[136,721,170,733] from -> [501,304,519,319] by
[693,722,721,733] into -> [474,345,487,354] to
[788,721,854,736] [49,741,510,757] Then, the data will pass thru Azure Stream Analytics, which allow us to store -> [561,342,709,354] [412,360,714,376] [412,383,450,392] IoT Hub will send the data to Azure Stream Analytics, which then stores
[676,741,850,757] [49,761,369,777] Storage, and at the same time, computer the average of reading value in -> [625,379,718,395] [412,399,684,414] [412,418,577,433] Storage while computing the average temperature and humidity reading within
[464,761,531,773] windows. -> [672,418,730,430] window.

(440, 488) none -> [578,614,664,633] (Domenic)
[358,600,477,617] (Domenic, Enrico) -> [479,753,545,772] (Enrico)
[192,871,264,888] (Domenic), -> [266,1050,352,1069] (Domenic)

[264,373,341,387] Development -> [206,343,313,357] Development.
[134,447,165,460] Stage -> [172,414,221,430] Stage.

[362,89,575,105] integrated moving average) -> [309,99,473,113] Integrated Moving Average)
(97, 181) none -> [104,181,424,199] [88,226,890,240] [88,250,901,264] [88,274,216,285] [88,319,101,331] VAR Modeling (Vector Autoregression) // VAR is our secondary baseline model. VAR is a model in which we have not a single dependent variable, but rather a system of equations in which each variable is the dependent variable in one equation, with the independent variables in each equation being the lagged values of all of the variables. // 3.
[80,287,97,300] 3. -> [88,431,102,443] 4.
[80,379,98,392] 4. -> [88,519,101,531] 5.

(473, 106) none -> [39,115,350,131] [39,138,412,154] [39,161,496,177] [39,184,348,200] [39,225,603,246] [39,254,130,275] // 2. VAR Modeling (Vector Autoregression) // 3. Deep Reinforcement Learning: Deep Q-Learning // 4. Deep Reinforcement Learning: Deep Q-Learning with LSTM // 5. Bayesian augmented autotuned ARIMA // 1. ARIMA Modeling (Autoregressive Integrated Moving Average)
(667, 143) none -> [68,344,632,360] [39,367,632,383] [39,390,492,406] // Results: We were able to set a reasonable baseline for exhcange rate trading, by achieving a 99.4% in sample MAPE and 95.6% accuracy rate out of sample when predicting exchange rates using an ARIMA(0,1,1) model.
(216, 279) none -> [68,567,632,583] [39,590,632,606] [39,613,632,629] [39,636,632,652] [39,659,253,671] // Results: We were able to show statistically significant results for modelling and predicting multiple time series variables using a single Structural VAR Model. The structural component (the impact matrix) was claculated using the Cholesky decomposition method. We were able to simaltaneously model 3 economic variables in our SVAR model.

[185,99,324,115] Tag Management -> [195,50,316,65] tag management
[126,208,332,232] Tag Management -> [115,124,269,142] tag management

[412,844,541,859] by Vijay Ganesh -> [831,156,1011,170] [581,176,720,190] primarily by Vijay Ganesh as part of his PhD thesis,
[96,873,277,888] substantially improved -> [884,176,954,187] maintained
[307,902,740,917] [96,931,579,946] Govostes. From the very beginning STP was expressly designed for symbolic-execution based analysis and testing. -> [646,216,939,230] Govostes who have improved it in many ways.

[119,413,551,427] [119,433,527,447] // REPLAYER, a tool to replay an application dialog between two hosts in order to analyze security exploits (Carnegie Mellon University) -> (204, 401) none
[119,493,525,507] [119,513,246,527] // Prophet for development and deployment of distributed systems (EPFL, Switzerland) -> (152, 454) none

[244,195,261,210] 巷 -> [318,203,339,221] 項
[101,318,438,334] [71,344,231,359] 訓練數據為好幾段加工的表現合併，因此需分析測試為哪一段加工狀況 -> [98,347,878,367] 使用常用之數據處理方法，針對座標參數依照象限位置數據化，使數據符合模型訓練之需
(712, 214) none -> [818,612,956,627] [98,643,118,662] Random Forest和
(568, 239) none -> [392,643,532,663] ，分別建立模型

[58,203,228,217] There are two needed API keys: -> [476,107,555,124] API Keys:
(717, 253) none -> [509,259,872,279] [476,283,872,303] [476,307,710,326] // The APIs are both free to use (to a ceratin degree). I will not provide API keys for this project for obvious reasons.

**Work to complete**:
Repeat the listing in full so that each line matches exactly.

**Output for this task**:
[136,721,170,733] from -> [501,304,519,319] by
[693,722,721,733] into -> [474,345,487,354] to
[788,721,854,736] [49,741,510,757] Then, the data will pass thru Azure Stream Analytics, which allow us to store -> [561,342,709,354] [412,360,714,376] [412,383,450,392] IoT Hub will send the data to Azure Stream Analytics, which then stores
[676,741,850,757] [49,761,369,777] Storage, and at the same time, computer the average of reading value in -> [625,379,718,395] [412,399,684,414] [412,418,577,433] Storage while computing the average temperature and humidity reading within
[464,761,531,773] windows. -> [672,418,730,430] window.

(440, 488) none -> [578,614,664,633] (Domenic)
[358,600,477,617] (Domenic, Enrico) -> [479,753,545,772] (Enrico)
[192,871,264,888] (Domenic), -> [266,1050,352,1069] (Domenic)

[264,373,341,387] Development -> [206,343,313,357] Development.
[134,447,165,460] Stage -> [172,414,221,430] Stage.

[362,89,575,105] integrated moving average) -> [309,99,473,113] Integrated Moving Average)
(97, 181) none -> [104,181,424,199] [88,226,890,240] [88,250,901,264] [88,274,216,285] [88,319,101,331] VAR Modeling (Vector Autoregression) // VAR is our secondary baseline model. VAR is a model in which we have not a single dependent variable, but rather a system of equations in which each variable is the dependent variable in one equation, with the independent variables in each equation being the lagged values of all of the variables. // 3.
[80,287,97,300] 3. -> [88,431,102,443] 4.
[80,379,98,392] 4. -> [88,519,101,531] 5.

(473, 106) none -> [39,115,350,131] [39,138,412,154] [39,161,496,177] [39,184,348,200] [39,225,603,246] [39,254,130,275] // 2. VAR Modeling (Vector Autoregression) // 3. Deep Reinforcement Learning: Deep Q-Learning // 4. Deep Reinforcement Learning: Deep Q-Learning with LSTM // 5. Bayesian augmented autotuned ARIMA // 1. ARIMA Modeling (Autoregressive Integrated Moving Average)
(667, 143) none -> [68,344,632,360] [39,367,632,383] [39,390,492,406] // Results: We were able to set a reasonable baseline for exhcange rate trading, by achieving a 99.4% in sample MAPE and 95.6% accuracy rate out of sample when predicting exchange rates using an ARIMA(0,1,1) model.
(216, 279) none -> [68,567,632,583] [39,590,632,606] [39,613,632,629] [39,636,632,652] [39,659,253,671] // Results: We were able to show statistically significant results for modelling and predicting multiple time series variables using a single Structural VAR Model. The structural component (the impact matrix) was claculated using the Cholesky decomposition method. We were able to simaltaneously model 3 economic variables in our SVAR model.

[185,99,324,115] Tag Management -> [195,50,316,65] tag management
[126,208,332,232] Tag Management -> [115,124,269,142] tag management

[412,844,541,859] by Vijay Ganesh -> [831,156,1011,170] [581,176,720,190] primarily by Vijay Ganesh as part of his PhD thesis,
[96,873,277,888] substantially improved -> [884,176,954,187] maintained
[307,902,740,917] [96,931,579,946] Govostes. From the very beginning STP was expressly designed for symbolic-execution based analysis and testing. -> [646,216,939,230] Govostes who have improved it in many ways.

[119,413,551,427] [119,433,527,447] // REPLAYER, a tool to replay an application dialog between two hosts in order to analyze security exploits (Carnegie Mellon University) -> (204, 401) none
[119,493,525,507] [119,513,246,527] // Prophet for development and deployment of distributed systems (EPFL, Switzerland) -> (152, 454) none

[244,195,261,210] 巷 -> [318,203,339,221] 項
[101,318,438,334] [71,344,231,359] 訓練數據為好幾段加工的表現合併，因此需分析測試為哪一段加工狀況 -> [98,347,878,367] 使用常用之數據處理方法，針對座標參數依照象限位置數據化，使數據符合模型訓練之需
(712, 214) none -> [818,612,956,627] [98,643,118,662] Random Forest和
(568, 239) none -> [392,643,532,663] ，分別建立模型

[58,203,228,217] There are two needed API keys: -> [476,107,555,124] API Keys:
(717, 253) none -> [509,259,872,279] [476,283,872,303] [476,307,710,326] // The APIs are both free to use (to a ceratin degree). I will not provide API keys for this project for obvious reasons.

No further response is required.